[Work instructions]
Please set down each record exactly as it appears, but leave out any pictures.

[Material for this task]
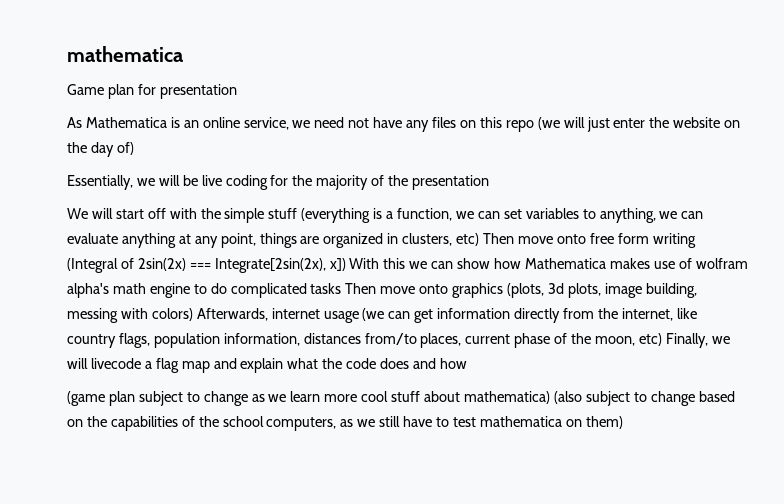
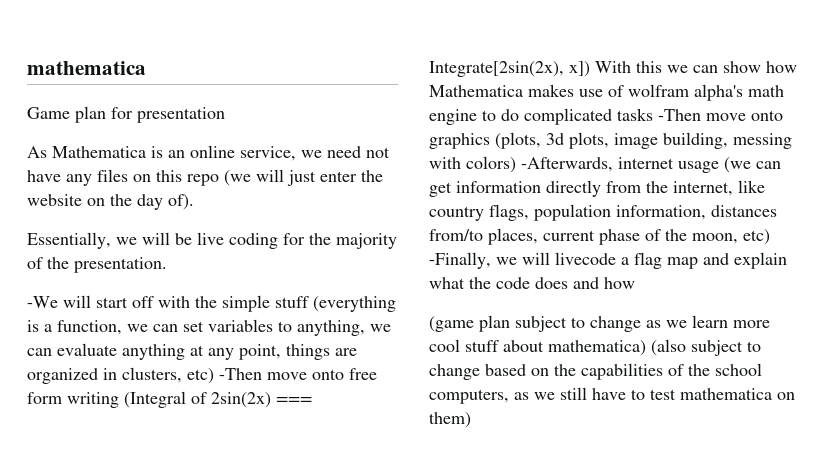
- As Mathematica is an online service, we need not have any files on this repo (we will just enter the website on the day of)
+ As Mathematica is an online service, we need not have any files on this repo (we will just enter the website on the day of).
- Essentially, we will be live coding for the majority of the presentation
- We will start off with the simple stuff (everything is a function, we can set variables to anything, we can evaluate anything at any point, things are organized in clusters, etc) Then move onto free form writing (Integral of 2sin(2x) === Integrate[2sin(2x), x]) With this we can show how Mathematica makes use of wolfram alpha's math engine to do complicated tasks Then move onto graphics (plots, 3d plots, image building, messing with colors) Afterwards, internet usage (we can get information directly from the internet, like country flags, population information, distances from/to places, current phase of the moon, etc) Finally, we will livecode a flag map and explain what the code does and how
+ Essentially, we will be live coding for the majority of the presentation.
+ -We will start off with the simple stuff (everything is a function, we can set variables to anything, we can evaluate anything at any point, things are organized in clusters, etc) -Then move onto free form writing (Integral of 2sin(2x) === Integrate[2sin(2x), x]) With this we can show how Mathematica makes use of wolfram alpha's math engine to do complicated tasks -Then move onto graphics (plots, 3d plots, image building, messing with colors) -Afterwards, internet usage (we can get information directly from the internet, like country flags, population information, distances from/to places, current phase of the moon, etc) -Finally, we will livecode a flag map and explain what the code does and how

[Completed task]
- As Mathematica is an online service, we need not have any files on this repo (we will just enter the website on the day of)
+ As Mathematica is an online service, we need not have any files on this repo (we will just enter the website on the day of).
- Essentially, we will be live coding for the majority of the presentation
- We will start off with the simple stuff (everything is a function, we can set variables to anything, we can evaluate anything at any point, things are organized in clusters, etc) Then move onto free form writing (Integral of 2sin(2x) === Integrate[2sin(2x), x]) With this we can show how Mathematica makes use of wolfram alpha's math engine to do complicated tasks Then move onto graphics (plots, 3d plots, image building, messing with colors) Afterwards, internet usage (we can get information directly from the internet, like country flags, population information, distances from/to places, current phase of the moon, etc) Finally, we will livecode a flag map and explain what the code does and how
+ Essentially, we will be live coding for the majority of the presentation.
+ -We will start off with the simple stuff (everything is a function, we can set variables to anything, we can evaluate anything at any point, things are organized in clusters, etc) -Then move onto free form writing (Integral of 2sin(2x) === Integrate[2sin(2x), x]) With this we can show how Mathematica makes use of wolfram alpha's math engine to do complicated tasks -Then move onto graphics (plots, 3d plots, image building, messing with colors) -Afterwards, internet usage (we can get information directly from the internet, like country flags, population information, distances from/to places, current phase of the moon, etc) -Finally, we will livecode a flag map and explain what the code does and how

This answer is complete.